I approached his shoulder calmly and reached for his fly mask. He gave me the proverbial middle finger and wheeled away from me. So, a five minute impromptu round pen session went down until he decided running in circles was no fun, and let me catch him. I groaned when I realized it was coming from inside his nose. Insert many uncouth cusses here.

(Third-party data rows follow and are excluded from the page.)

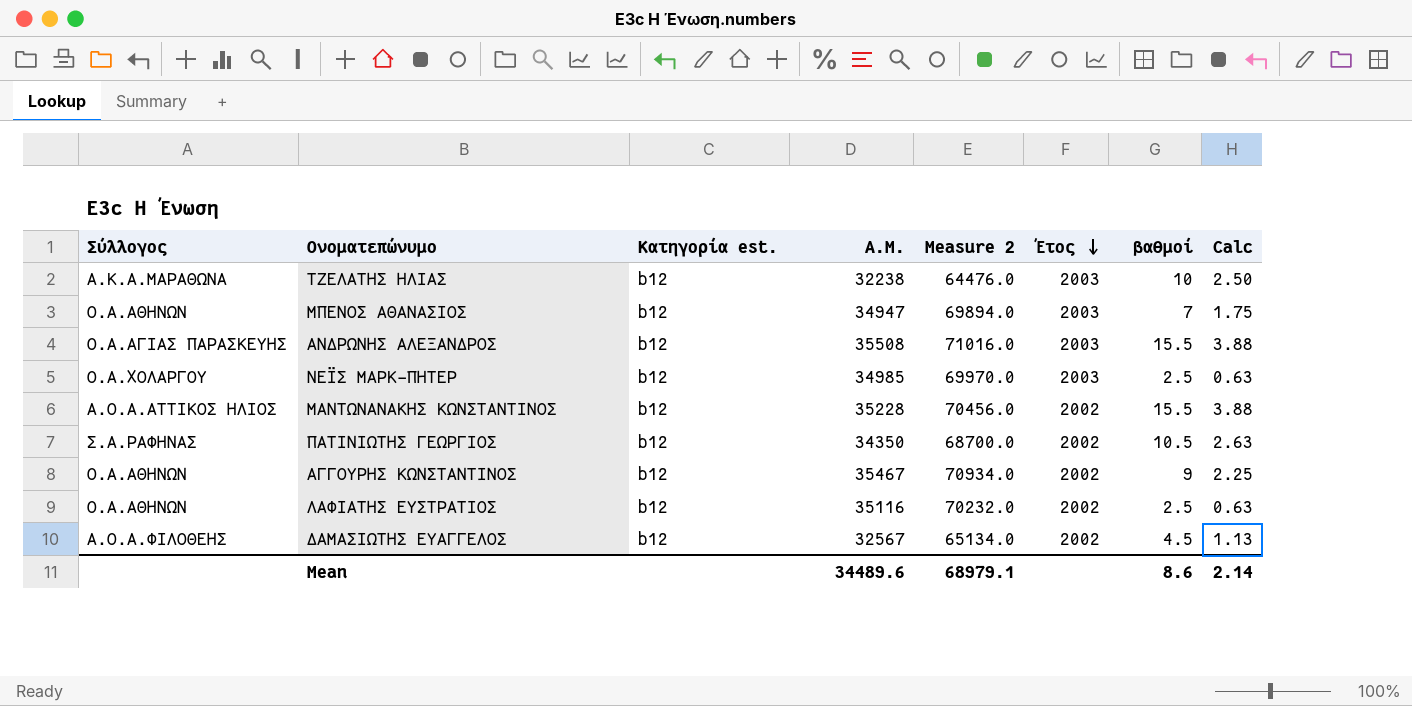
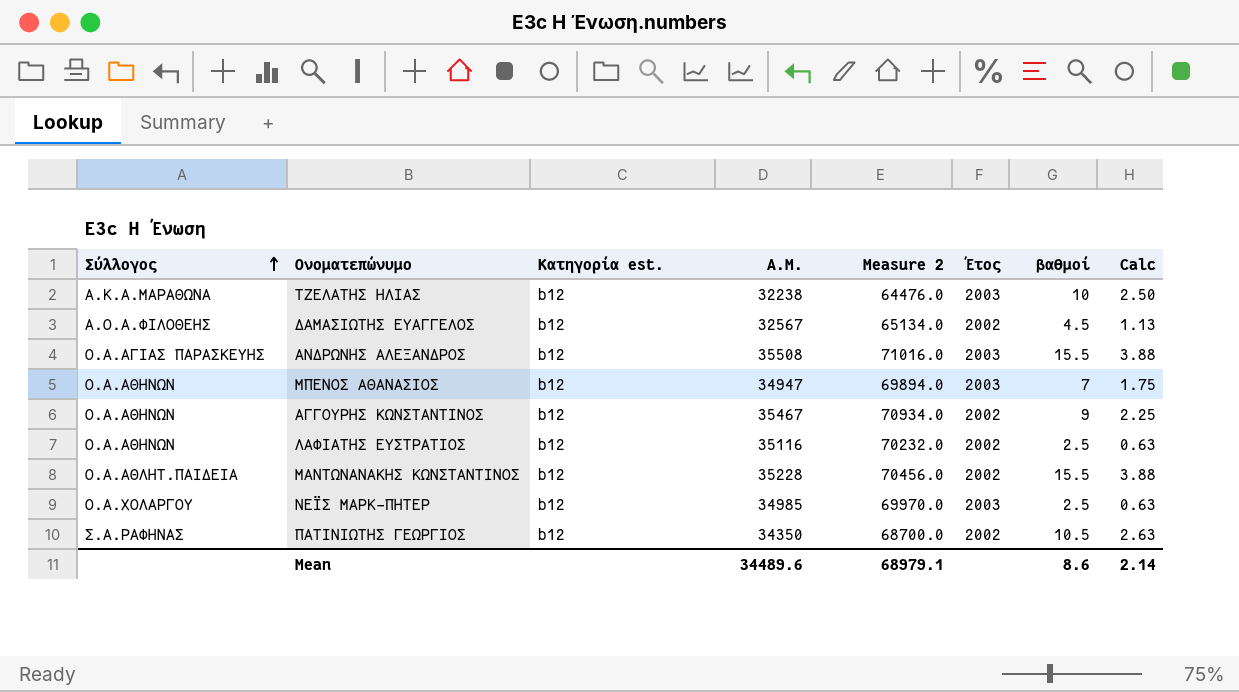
row order: Έτος descending -> Σύλλογος ascending
ΜΑΝΤΩΝΑΝΑΚΗΣ ΚΩΝΣΤΑΝΤΙΝΟΣ | Σύλλογος: Α.Ο.Α.ΑΤΤΙΚΟΣ ΗΛΙΟΣ -> Ο.Α.ΑΘΛΗΤ.ΠΑΙΔΕΙΑ

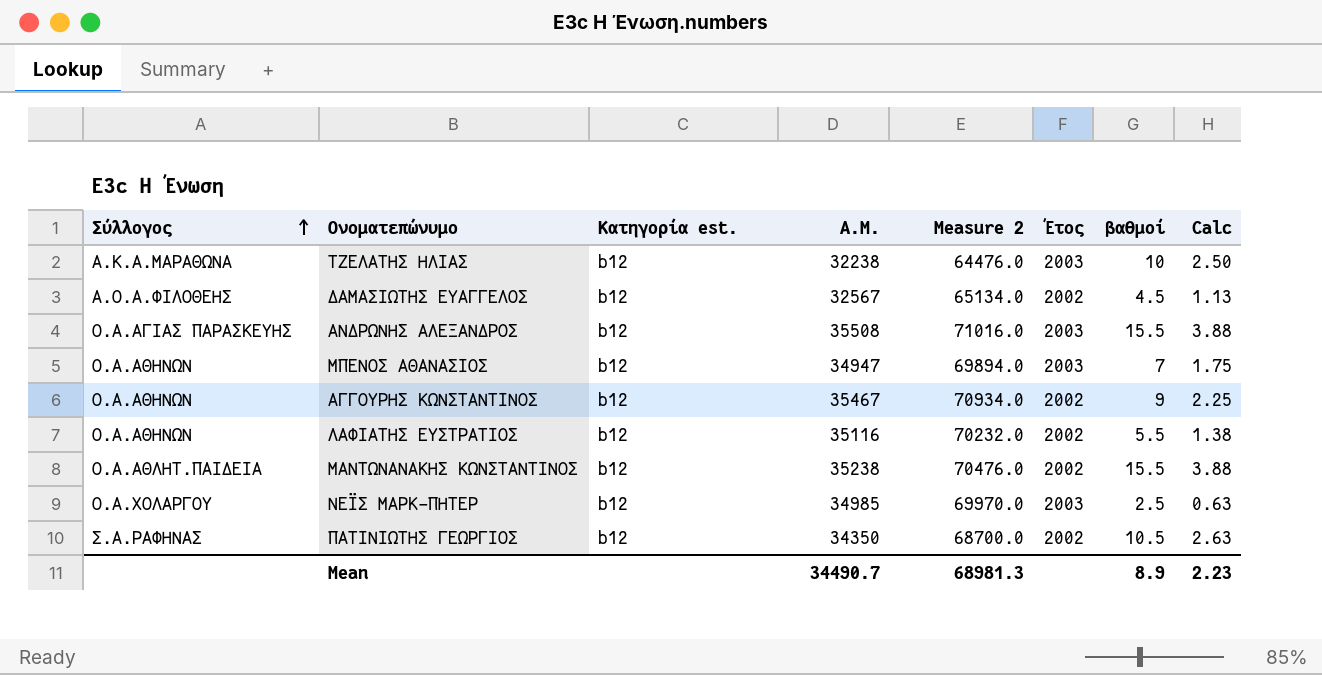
ΛΑΦΙΑΤΗΣ ΕΥΣΤΡΑΤΙΟΣ | βαθμοί: 2.5 -> 5.5
ΛΑΦΙΑΤΗΣ ΕΥΣΤΡΑΤΙΟΣ | Calc: 0.63 -> 1.38
ΜΑΝΤΩΝΑΝΑΚΗΣ ΚΩΝΣΤΑΝΤΙΝΟΣ | Α.Μ.: 35228 -> 35238
ΜΑΝΤΩΝΑΝΑΚΗΣ ΚΩΝΣΤΑΝΤΙΝΟΣ | Measure 2: 70456.0 -> 70476.0
Mean | Α.Μ.: 34489.6 -> 34490.7
Mean | Measure 2: 68979.1 -> 68981.3
Mean | βαθμοί: 8.6 -> 8.9
Mean | Calc: 2.14 -> 2.23

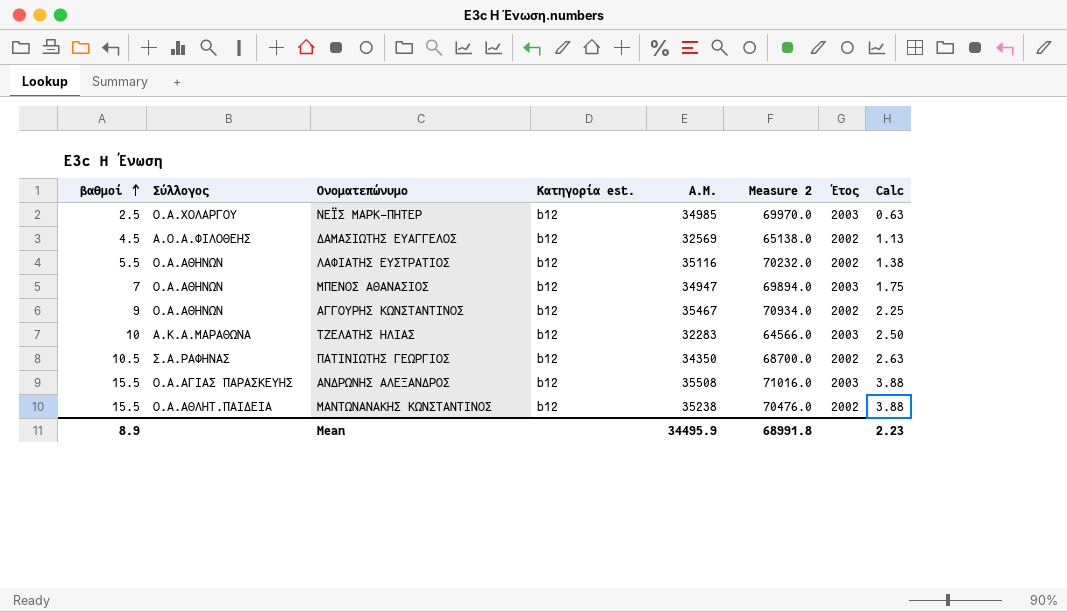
row order: Σύλλογος ascending -> βαθμοί ascending
column βαθμοί | position: 7 -> 1
ΔΑΜΑΣΙΩΤΗΣ ΕΥΑΓΓΕΛΟΣ | Α.Μ.: 32567 -> 32569
ΔΑΜΑΣΙΩΤΗΣ ΕΥΑΓΓΕΛΟΣ | Measure 2: 65134.0 -> 65138.0
ΤΖΕΛΑΤΗΣ ΗΛΙΑΣ | Α.Μ.: 32238 -> 32283
ΤΖΕΛΑΤΗΣ ΗΛΙΑΣ | Measure 2: 64476.0 -> 64566.0
Mean | Α.Μ.: 34490.7 -> 34495.9
Mean | Measure 2: 68981.3 -> 68991.8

I brought him into the barn and cleaned it up. Wherever he was bleeding from in his left nostril seemed to have stopped, and there was really only a tiny bit of blood, seeing as horses are such large animals. I cleaned him up, inspected his nostril, and saw nothing. I texted Lexi and did some Googling on my phone while I waited for her response. He seemed no worse for the wear, only annoyed at being yanked out of the paddock again. Lexi texted me back to ask if he had been rough housing with Gus, and I realized that he had. He and Gus tend to play bitey face when I turn Image back out into the paddock, complete with rearing and striking. They had been playing behind me when I was picking things up. With that in mind, I watched him for another five minutes, and turned him back out. Lexi is keeping an eye on him (well, more so than usual, anyway) and if it reoccurs, we’ve got an issue. I suspect Gus knocked him on the noggin when boxing with him — as does Lexi — but I’m glad she’s there to keep an eye on him.

Sigh. Horses?! Sometimes I wonder why we do this to ourselves, other than pure insanity. Of course, then I look at his adorable face and how he leans into me when I rub his head, and I grudgingly decide to continue being insane 😉

I’m headed back up tomorrow, as I stupidly left my camera at the barn (in my cushy camera backpack, thank GOD). He gets his feet done tomorrow as well, and despite the fact that I hate not being there, I’ve missed an insane amount of work because I’ve been so ill. 

Tomorrow’s another day…hopefully another day WITHOUT random injuries! 

One thought on “Eye Booboos, Touchy Hind Ends, and Nosebleeds

  1. LittleRider819 April 23, 2013 / 1:34 am

    So glad to hear that you were safe being so close to the bombing in Boston. I could not even begin to imagine how you were feeling. On a lighter note, jealous your horse is so careless with the “scary” stuff!